Information:

————

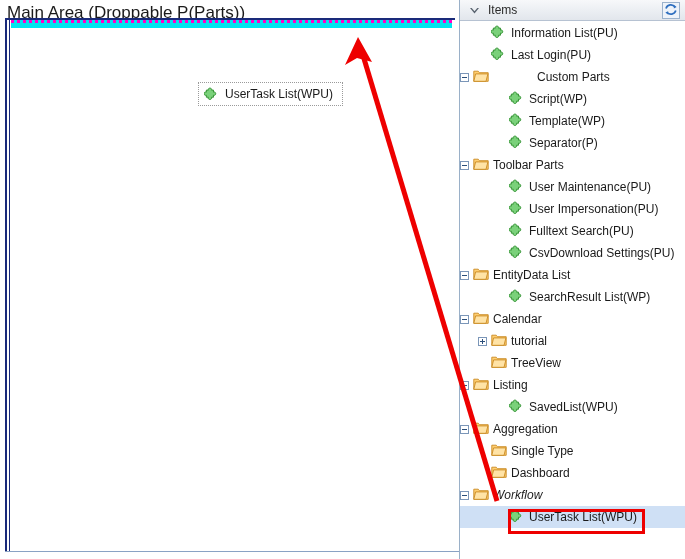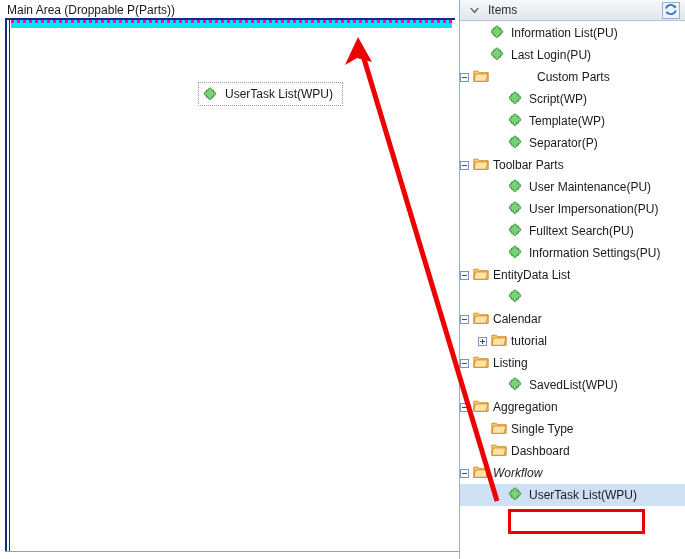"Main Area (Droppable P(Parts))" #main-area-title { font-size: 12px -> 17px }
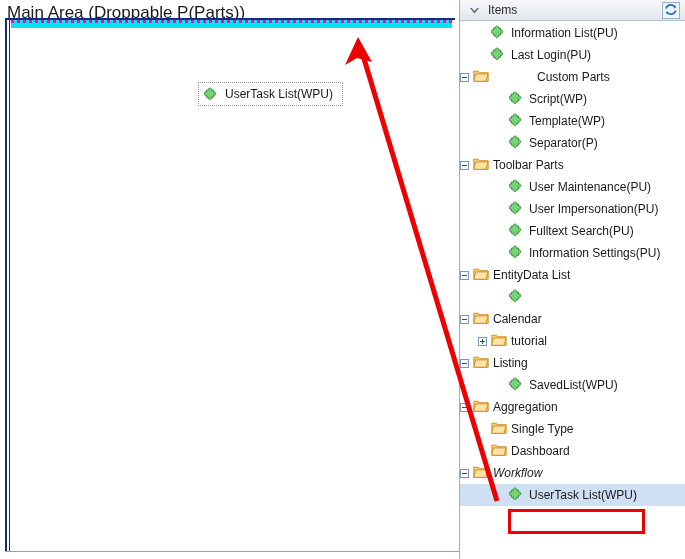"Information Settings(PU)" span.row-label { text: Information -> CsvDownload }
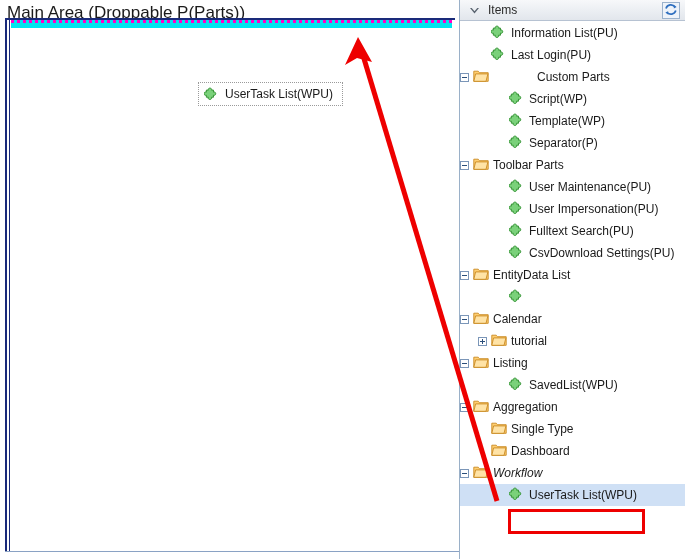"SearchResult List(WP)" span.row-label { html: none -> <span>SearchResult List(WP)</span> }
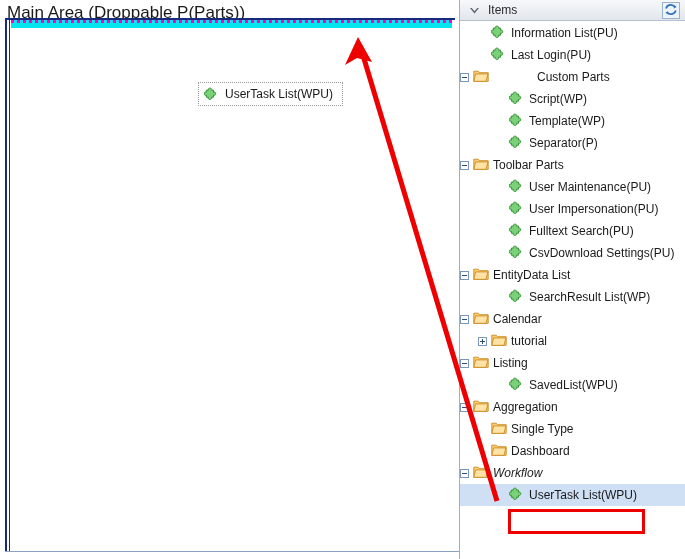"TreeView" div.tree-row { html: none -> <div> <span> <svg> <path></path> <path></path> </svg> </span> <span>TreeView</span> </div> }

————

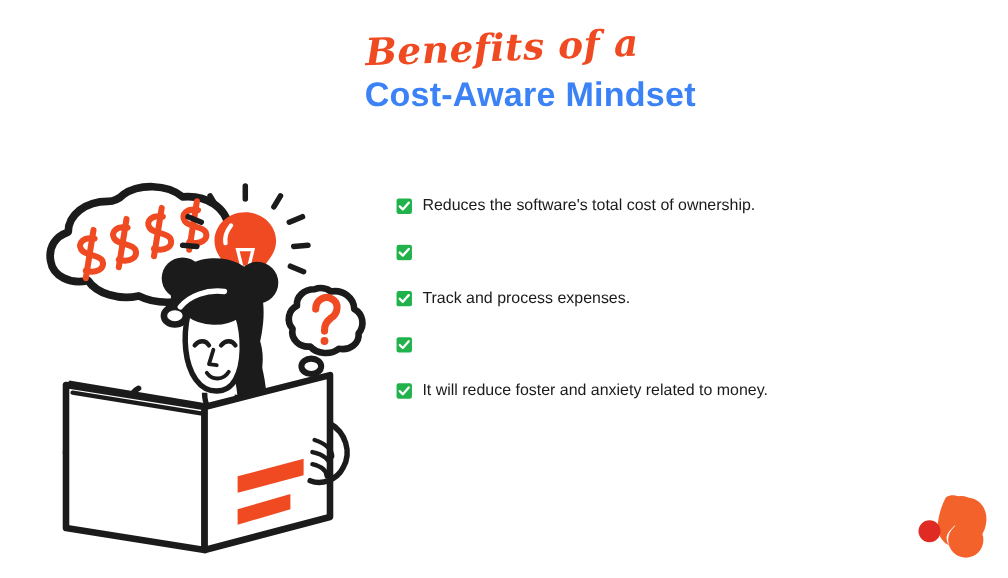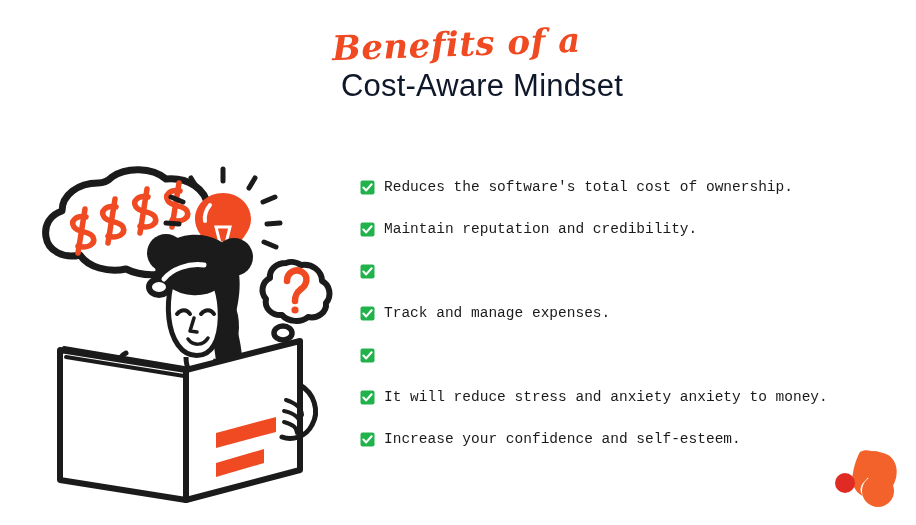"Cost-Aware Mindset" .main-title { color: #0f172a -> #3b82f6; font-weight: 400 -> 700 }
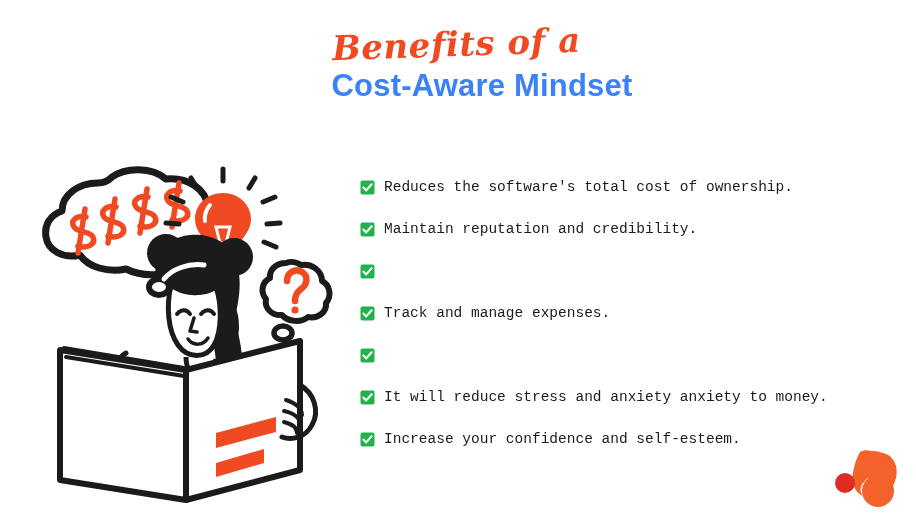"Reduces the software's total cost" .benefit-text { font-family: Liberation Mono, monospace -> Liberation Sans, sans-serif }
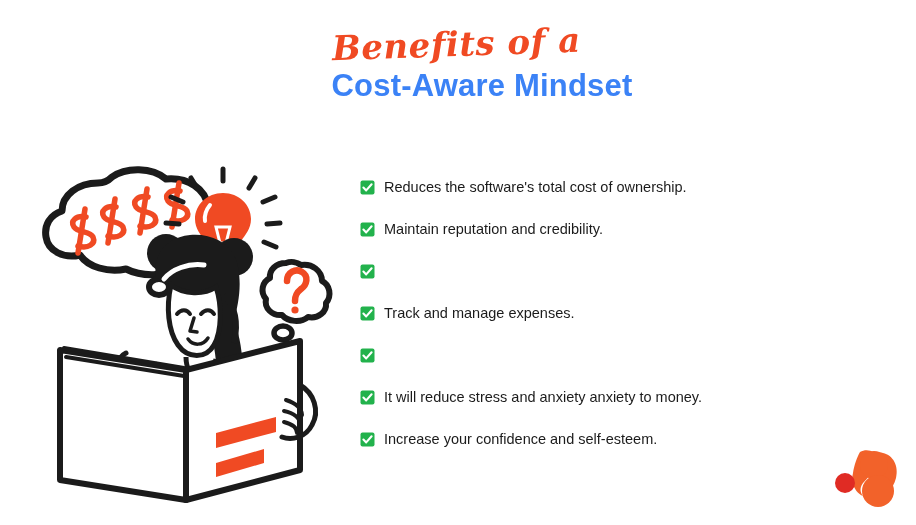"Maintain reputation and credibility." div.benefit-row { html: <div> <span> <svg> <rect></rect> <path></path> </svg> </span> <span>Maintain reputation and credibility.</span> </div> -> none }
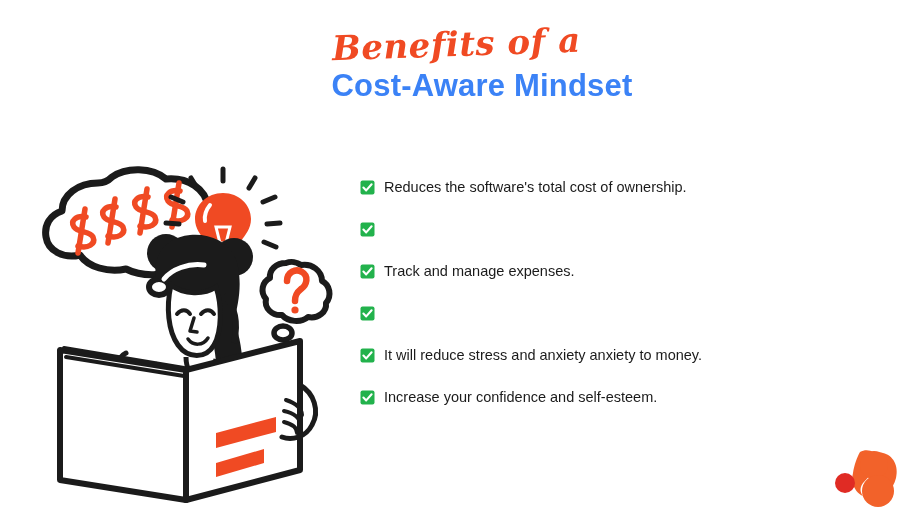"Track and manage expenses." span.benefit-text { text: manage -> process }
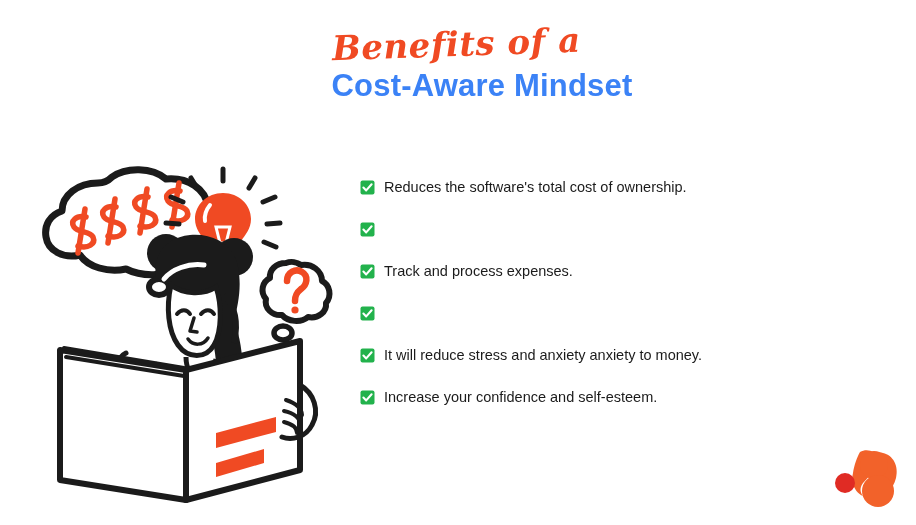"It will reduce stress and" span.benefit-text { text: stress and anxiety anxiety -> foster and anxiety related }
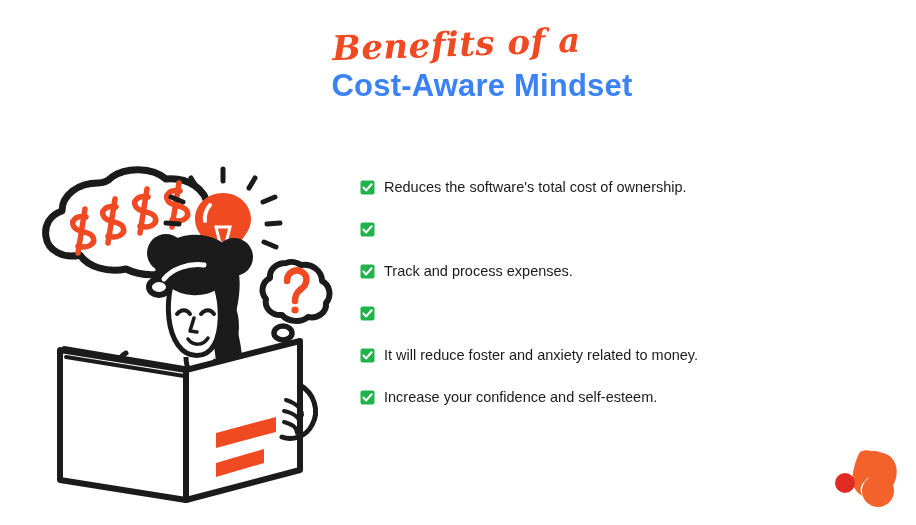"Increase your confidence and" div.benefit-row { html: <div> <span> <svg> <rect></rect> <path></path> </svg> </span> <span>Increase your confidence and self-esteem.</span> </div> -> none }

————

Exercise aim: Please set down, exactly and with no pictures, the lines in the entries above starting at the one holding "</svg> </span> <span>Maintain" and ending at the one holding "</svg> </span> <span>Increase", ends included.

Solution to the problem:
"Maintain reputation and credibility." div.benefit-row { html: <div> <span> <svg> <rect></rect> <path></path> </svg> </span> <span>Maintain reputation and credibility.</span> </div> -> none }
"Track and manage expenses." span.benefit-text { text: manage -> process }
"It will reduce stress and" span.benefit-text { text: stress and anxiety anxiety -> foster and anxiety related }
"Increase your confidence and" div.benefit-row { html: <div> <span> <svg> <rect></rect> <path></path> </svg> </span> <span>Increase your confidence and self-esteem.</span> </div> -> none }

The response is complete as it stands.